Specifically I'm thankful to Chi-Hui Yang, former director of the SF International Asian American Film Festival (now CAAMfest), who filled in to put together the SFIFF New Visions program in the absence of Sean Uyehara, who had for over a decade taken the lead in making selections for this annual showcase/Golden Gate Awards category as well as the Animated Shorts program, the annual match-ups (or should I say mash-ups) between indie rockers and silent films, and more. Uyehara's deep knowledge of both the film and art worlds (not to mention the music world) helped him create New Visions programs that consistently placed some of the most formally-focused short films and videos together with the most conceptually-oriented festival selections. His touch is missed as he moves on to new pastures at the Headlands Center For the Arts in Marin. (although he came back to interview Peter Lord on-stage at the Castro last weekend).
But Chi-Hui has put together a very compelling program this year as well. If it doesn't exhibit quite the diversity in range of approach that we usually saw under Uyehara's guidance, it does a better job at putting the "I" in "SFIFF" than Sean's programs did, or than perhaps any other section of this year's program, period. (runner-up: Cameraperson). Every film in the program takes us to at least one corner of the globe underrepresented on US screens of all sort: we see images of Morocco, South Africa, Turkey, and Lebanon. Syria, Bangladesh, the Netherlands and more factor in as well. In a way Many Thousands Gone is the odd one out, with its time divided between Brazil and New York, but making a connection that has implications for a more universal African diaspora.

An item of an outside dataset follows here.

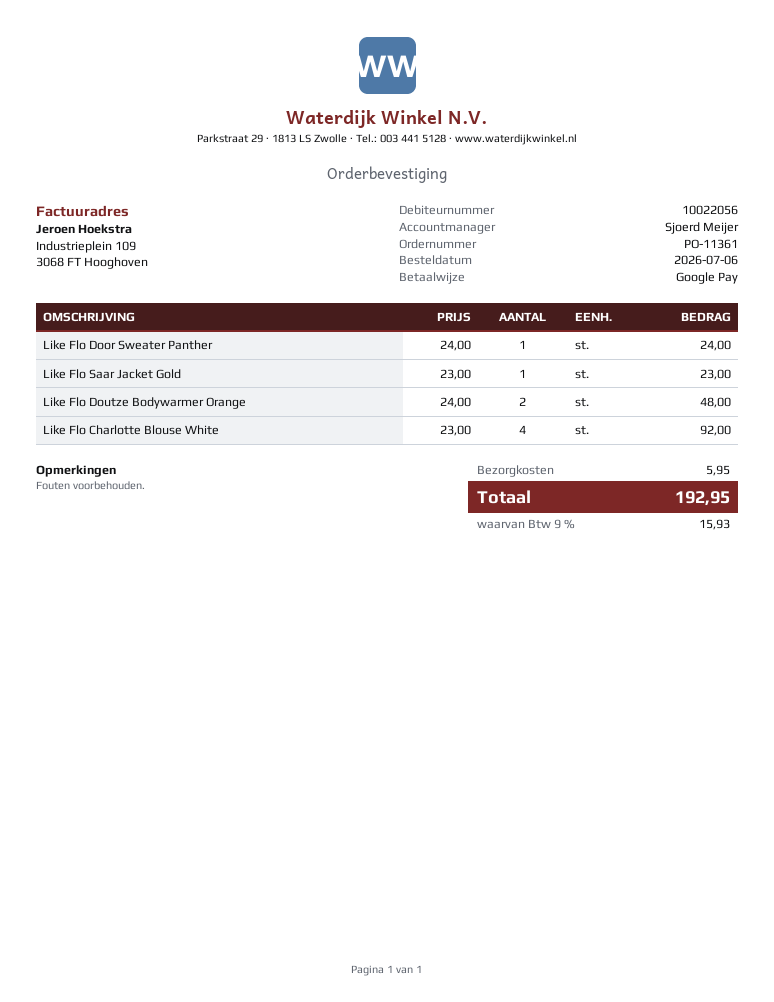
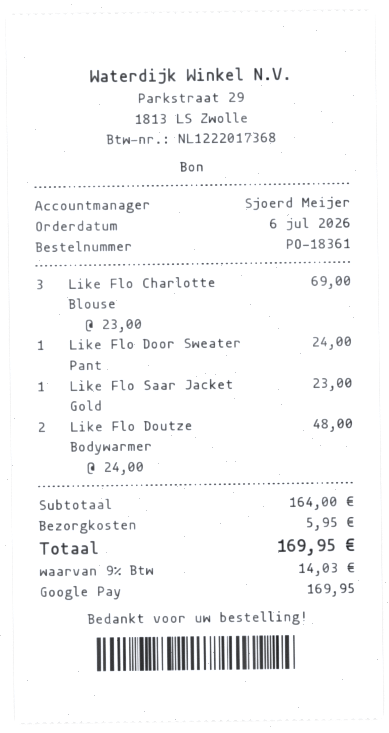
order number: PO-11361 -> PO-18361
Like Flo Charlotte Blouse White: 4 x 23.00 = 92.00 -> 3 x 23.00 = 69.00
tax: 9% = 15.93 -> 9% = 14.03
total: 192.95 -> 169.95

HOW: The entire New Visions shorts program screens as DCP.
OTHER SFIFF OPTIONS: Today's the last chance to see French-Canadian documentarian Philippe Lesage's narrative debut The Demons, at 3PM at the Roxie, or L.A. Rebellion alumnus Billy Woodberry's new doc about San Francisco Beat poet Bob Kaufman, And when I die, I won't stay dead 6:30PM at BAMPFA. It's also the next-to-last screening of Hong Sangsoo's Right Now, Wrong Then, 9:30 PM at the New Mission.
NON-SFIFF OPTION: A 35mm print of Mikio Naruse's 1960 masterpiece When a Woman Ascends the Stairs shows along with a lecture at 3:10 PM at BAMPFA today.